Because they were soooo well off when you started that they'll be just peachy once the sux wears off. No. Big. Deal.

Champions of succinylcholine's "short duration" are scary airway people.
 
Someone may have mentioned this already but how about dodgy sux?

Its temp sensitive or maybe you just had a bad batch.


Also, nice work on taking constructive criticism well. Its so frustrating that people post scenarios with a question but refuse to accept answers they don't like.

We do store our sux at room temp on the rig and only dispose it at the expiration date, I know this is a questionable practice. It's been the practice for many years, well before I came to the system. It's been asked and answered through 3 different MPDs over at least 15 years that I know of as well as a variety of anesthesiologists, they all agree with jwk (sounds like he/she might be an anesthesiologist). To my knowledge, this is the first case of it not working in our county (at least in the ten years I've been around). That doesn't mean it's not possible though. The articles and documentation about it needing to be kept cool came from somewhere after all. As for the constructive criticism, thanks for the compliment. I figure why post a case with questions if you aren't willing to accept answers although I have seen some pretty judgmental and negative stuff on here as well (thankfully not in this thread).

For the others who've suggested/asked about non-depolarizing, yes we carry vec and/or panc if vec's not available. It's a good question, I guess I just went with the sux again since that's what Med control said to do. Having had this experience combined with all the feedback, I'm confident that I will do things a bit differently in the future. While I do believe securing the airway was key here and I wish I would have accomplished it, I still believe it would have changed the pt's outcome. I'll share the autopsy results when I hear. It should shed some light. Thanks everyone for making this experience on EMT life a positive one.
 
It's my favorite myth in medicine at the moment...

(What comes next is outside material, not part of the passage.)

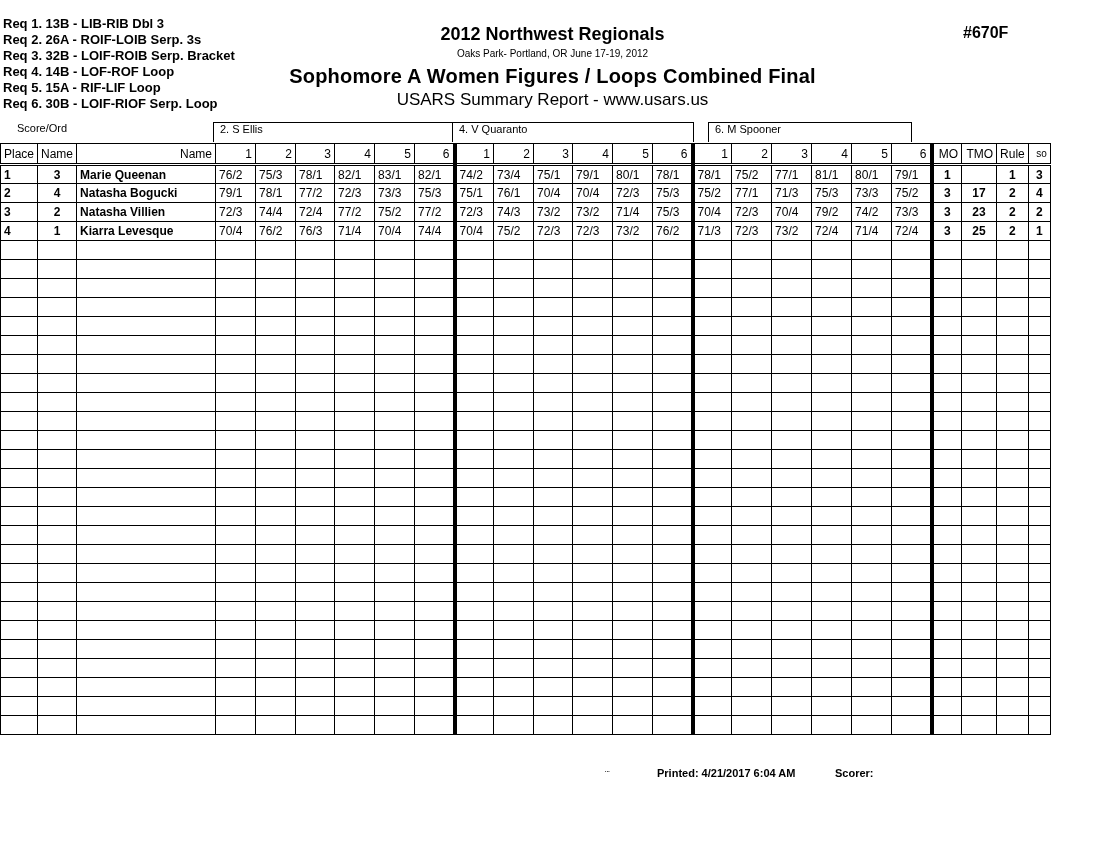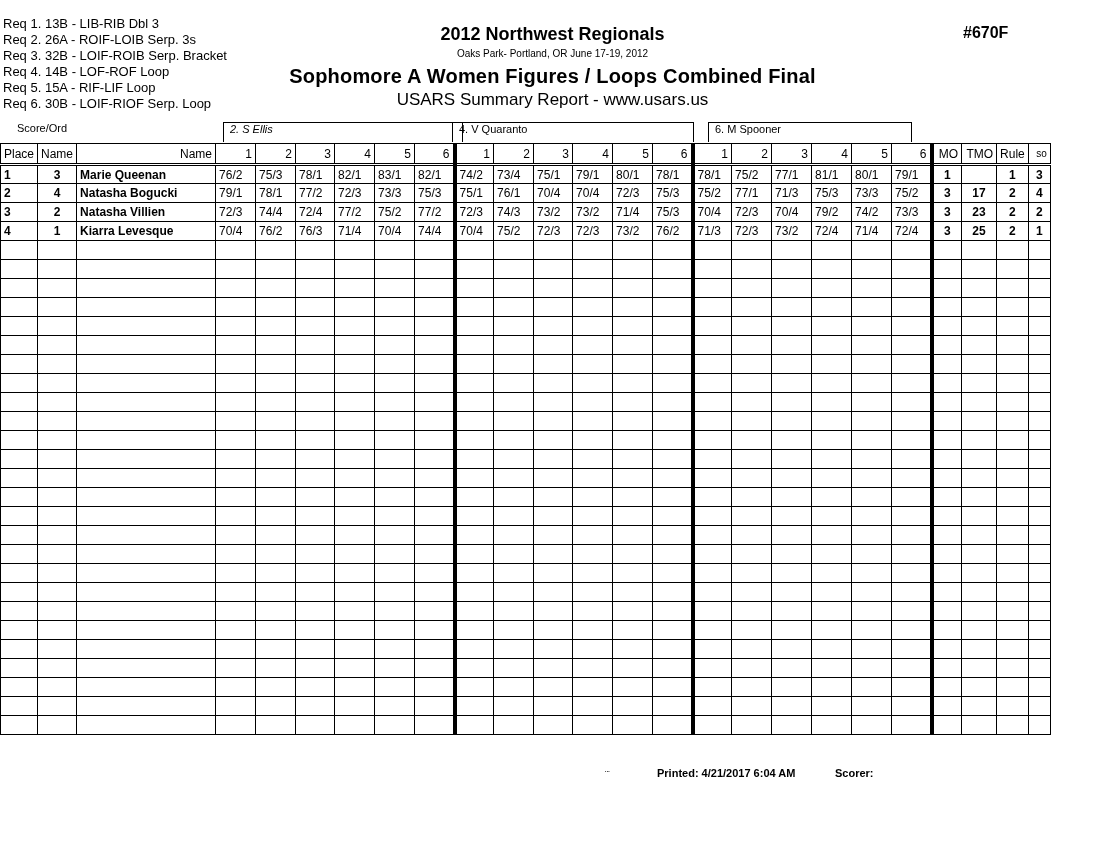"Req 1. 13B - LIB-RIB" .reqs { font-weight: normal -> bold }
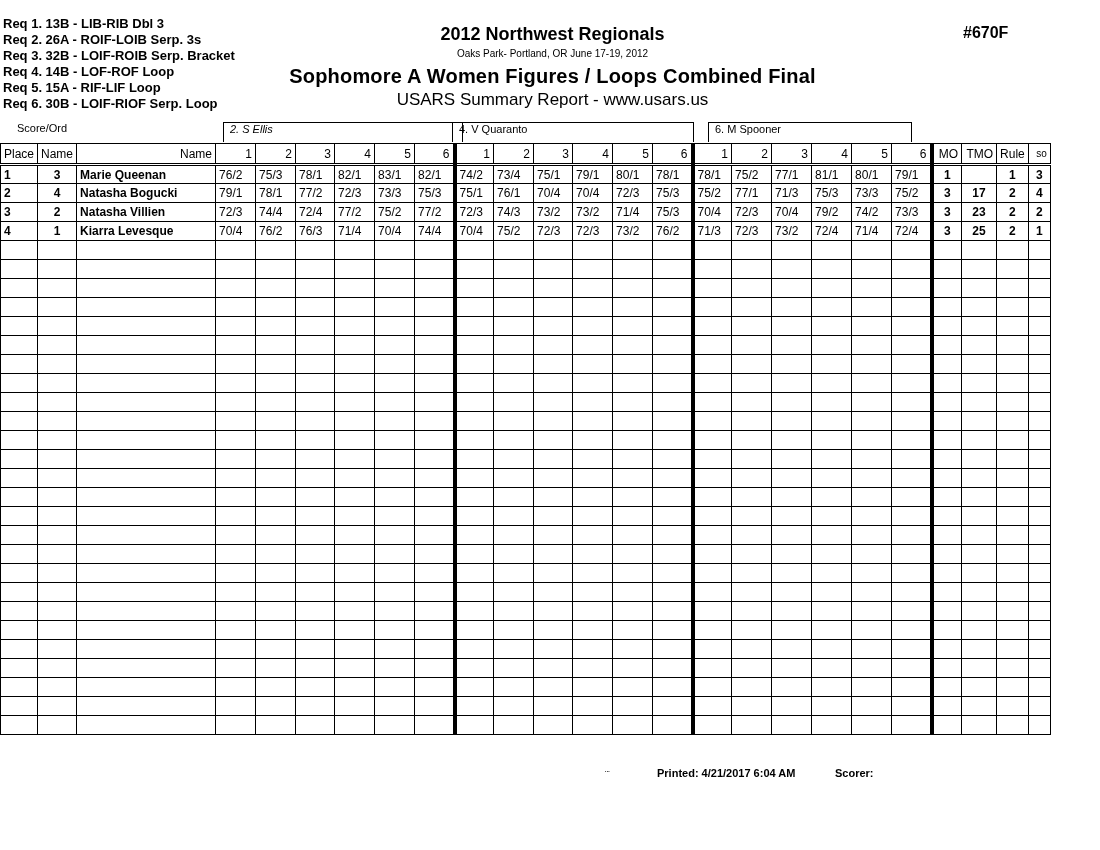"2. S Ellis" div.judge { font-style: italic -> none; left: 223px -> 213px }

...that the paralytic wearing off for an RSI drug is somehow a helpful thing if you can't tube the patient.

Because they were soooo well off when you started that they'll be just peachy once the sux wears off. No. Big. Deal.

Champions of succinylcholine's "short duration" are scary airway people.

Ah, spoken by someone who uses sux how often? ;)

Sux has it's place, whether you realize it or not. If it didn't, it would disappear from anesthesia carts around the world, which it has not. It is still the RSI NMB drug of choice for many of us in anesthesia, myself included. One of the most intense areas of NMB drug research is to find a non-depolarizing drug that works as fast as, and wears off as fast as sux. Nobody has found it yet.
 
For elective/non-emergent surgery letting the sux wear off is a legitimate option. It is a crappy excuse in emergency airway management.
 
any value of placing two nasal airways

Any value of placing two nasal airways and bagging?
 
Any value of placing two nasal airways and bagging?

The OP mentioned "copious amounts of puke" when bagged with an NPA.

I might have moved on down to a surgical airway...especially after reading how difficult the intubation was. But I wasn't there
 
Ah, spoken by someone who uses sux how often? ;)

Sux has it's place, whether you realize it or not. If it didn't, it would disappear from anesthesia carts around the world, which it has not. It is still the RSI NMB drug of choice for many of us in anesthesia, myself included. One of the most intense areas of NMB drug research is to find a non-depolarizing drug that works as fast as, and wears off as fast as sux. Nobody has found it yet.

I'll give you that EMS RSI is rare (might make 4/yr) compared to anesthesia. If mine were elective I'd be Ok with sux. The profile of roc is so much more attractive in the emergent airway.

My point is that if I'm Ok with my paralytic wearing off...I probably don't need to be paralyzing that patient.
 
If the pt is getting inflations down into the chest without an airway and you place a surgical airway and then resuscitate, won't it blow out the oro-nasopharynx instead of inflating the pt's lungs?